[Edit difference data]
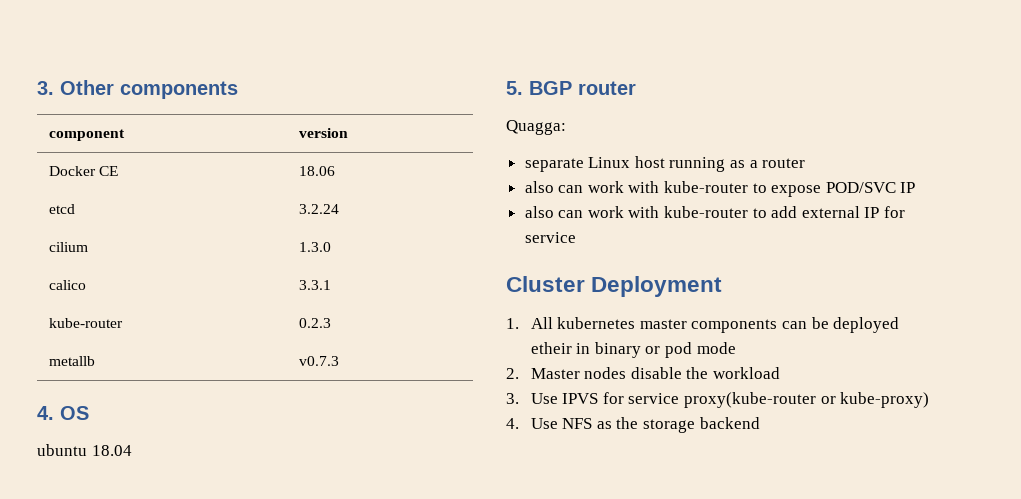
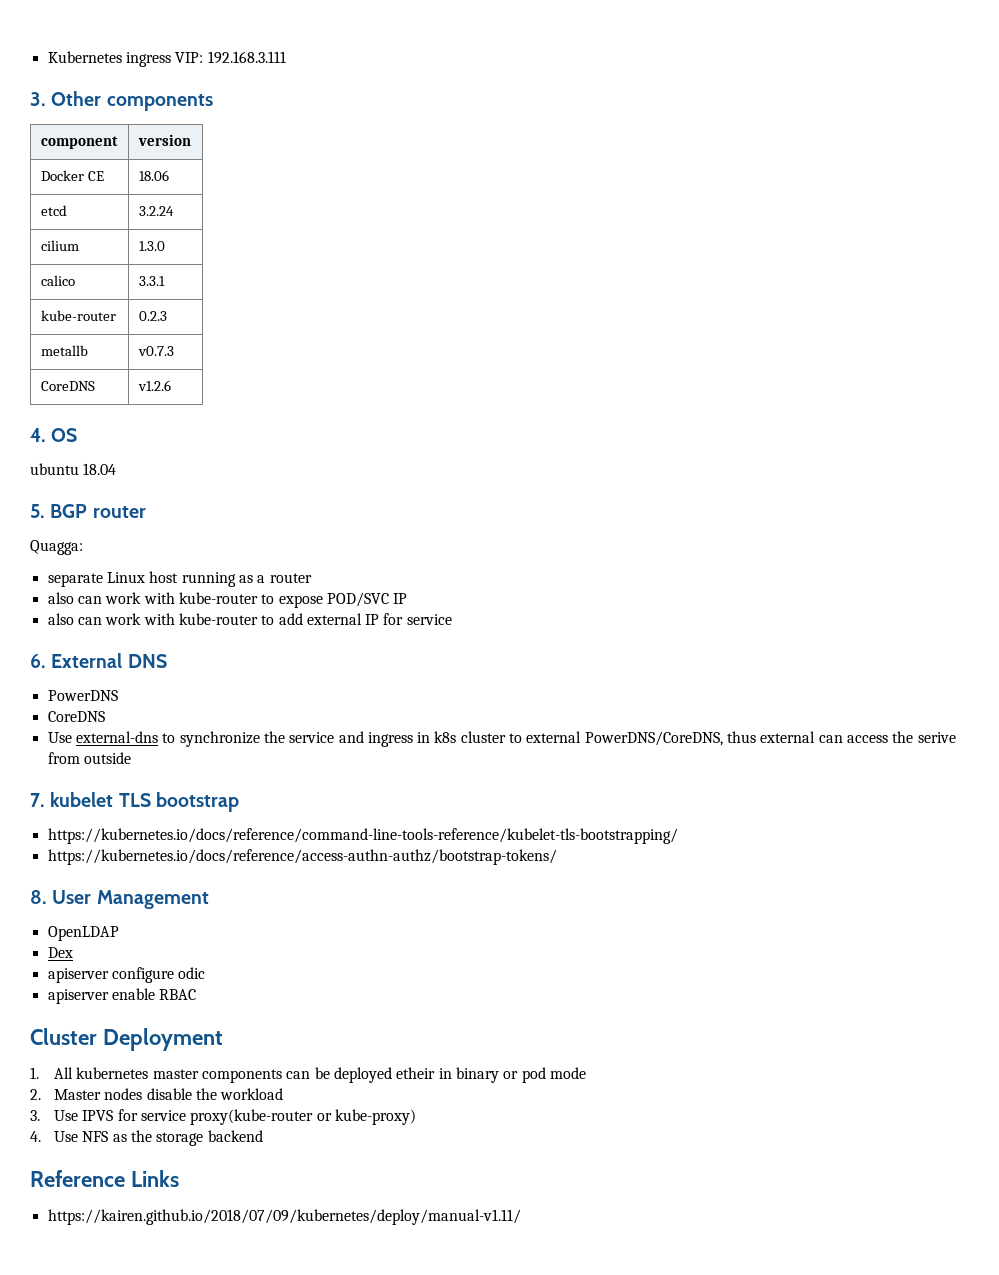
(37, 88) none -> [47,51,286,67] Kubernetes ingress VIP: 192.168.3.111 //
(339, 361) none -> [40,381,95,391] [137,380,171,391] // CoreDNS | v1.2.6
(576, 237) none -> [30,653,167,668] [47,690,118,701] [47,711,105,722] [47,731,956,747] [47,752,131,764] [30,792,239,812] [47,828,678,844] [47,849,557,865] [30,890,209,909] [47,926,119,941] [47,947,73,958] [47,967,206,983] [47,988,197,1004] // 6. External DNS // PowerDNS // CoreDNS // Use external-dns to synchronize the service and ingress in k8s cluster to external PowerDNS/CoreDNS, thus external can access the serive from outside // 7. kubelet TLS bootstrap // https://kubernetes.io/docs/reference/command-line-tools-reference/kubelet-tls-bootstrapping/ // https://kubernetes.io/docs/reference/access-authn-authz/bootstrap-tokens/ // 8. User Management // OpenLDAP // Dex // apiserver configure odic // apiserver enable RBAC
(760, 423) none -> [30,1170,179,1187] [47,1209,521,1225] // Reference Links // https://kairen.github.io/2018/07/09/kubernetes/deploy/manual-v1.11/

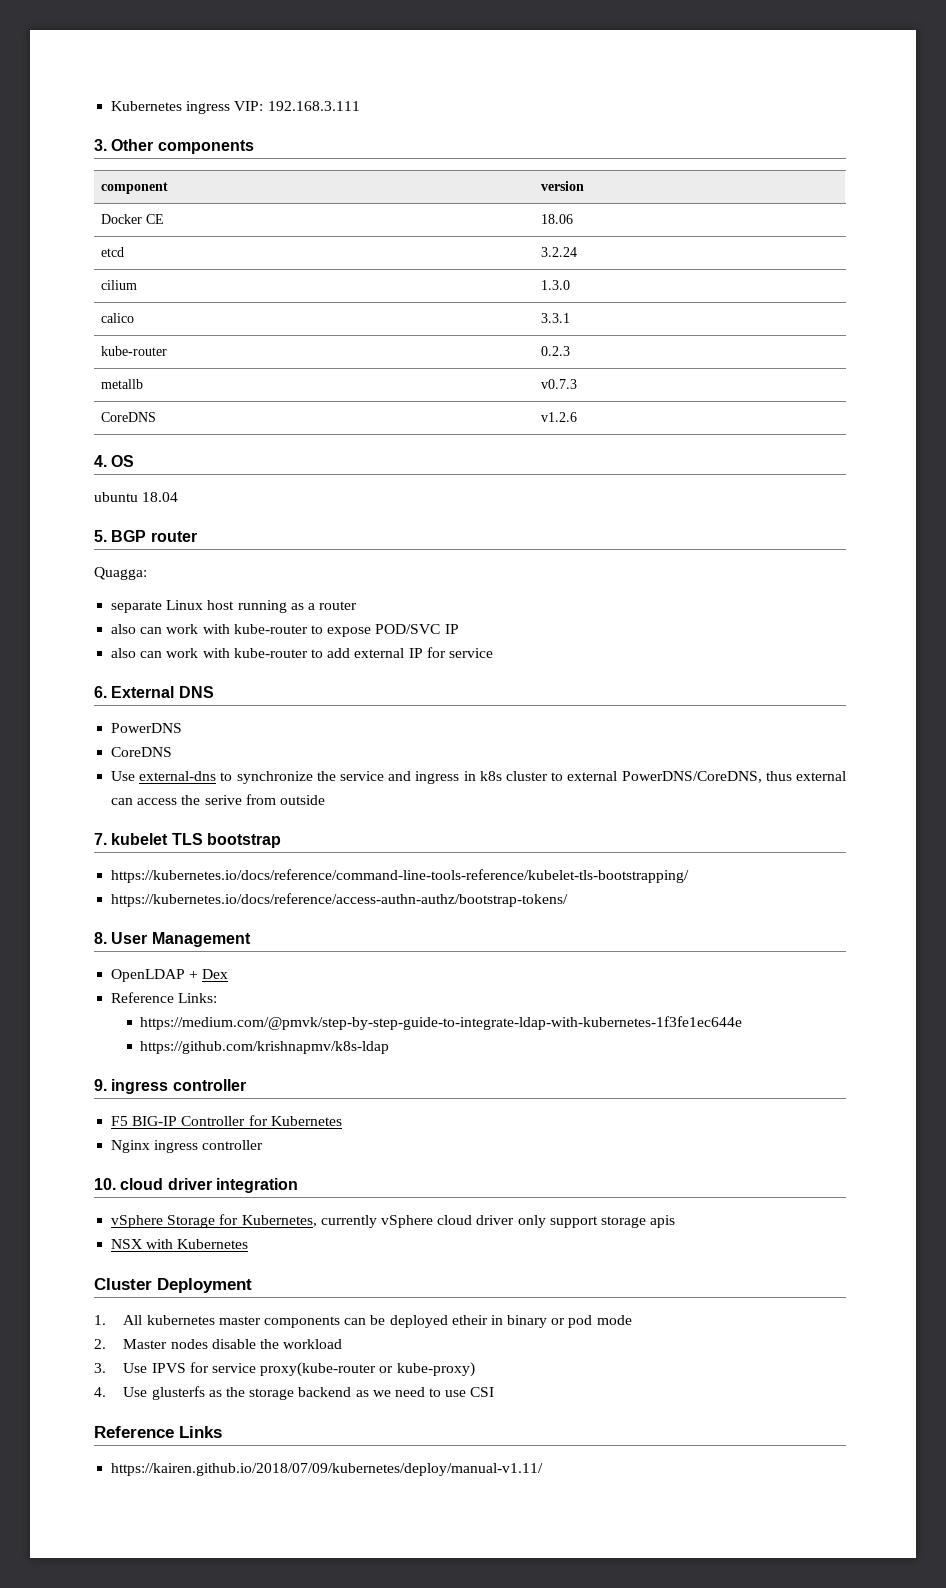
(119, 933) // -> [189,970,199,979] +
[47,967,206,983] [47,988,197,1004] apiserver configure odic // apiserver enable RBAC -> [111,992,218,1003] [140,1016,743,1030] [140,1041,390,1054] [94,1079,246,1094] [111,1115,342,1126] [111,1140,264,1153] [94,1178,298,1193] [111,1214,676,1228] [111,1239,249,1249] Reference Links: // https://medium.com/@pmvk/step-by-step-guide-to-integrate-ldap-with-kubernetes-1f3fe1ec644e // https://github.com/krishnapmv/k8s-ldap // 9. ingress controller // F5 BIG-IP Controller for Kubernetes // Nginx ingress controller // 10. cloud driver integration // vSphere Storage for Kubernetes, currently vSphere cloud driver only support storage apis // NSX with Kubernetes
[82,1131,109,1142] NFS -> [151,1386,205,1400] glusterfs
(263, 1136) none -> [355,1387,495,1397] as we need to use CSI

● Exercise objective
Write out exactly the lines starting with the one that holds "(119, 933) // -> [189,970,199,979] +" and running through the last line above.

● Solution for this task
(119, 933) // -> [189,970,199,979] +
[47,967,206,983] [47,988,197,1004] apiserver configure odic // apiserver enable RBAC -> [111,992,218,1003] [140,1016,743,1030] [140,1041,390,1054] [94,1079,246,1094] [111,1115,342,1126] [111,1140,264,1153] [94,1178,298,1193] [111,1214,676,1228] [111,1239,249,1249] Reference Links: // https://medium.com/@pmvk/step-by-step-guide-to-integrate-ldap-with-kubernetes-1f3fe1ec644e // https://github.com/krishnapmv/k8s-ldap // 9. ingress controller // F5 BIG-IP Controller for Kubernetes // Nginx ingress controller // 10. cloud driver integration // vSphere Storage for Kubernetes, currently vSphere cloud driver only support storage apis // NSX with Kubernetes
[82,1131,109,1142] NFS -> [151,1386,205,1400] glusterfs
(263, 1136) none -> [355,1387,495,1397] as we need to use CSI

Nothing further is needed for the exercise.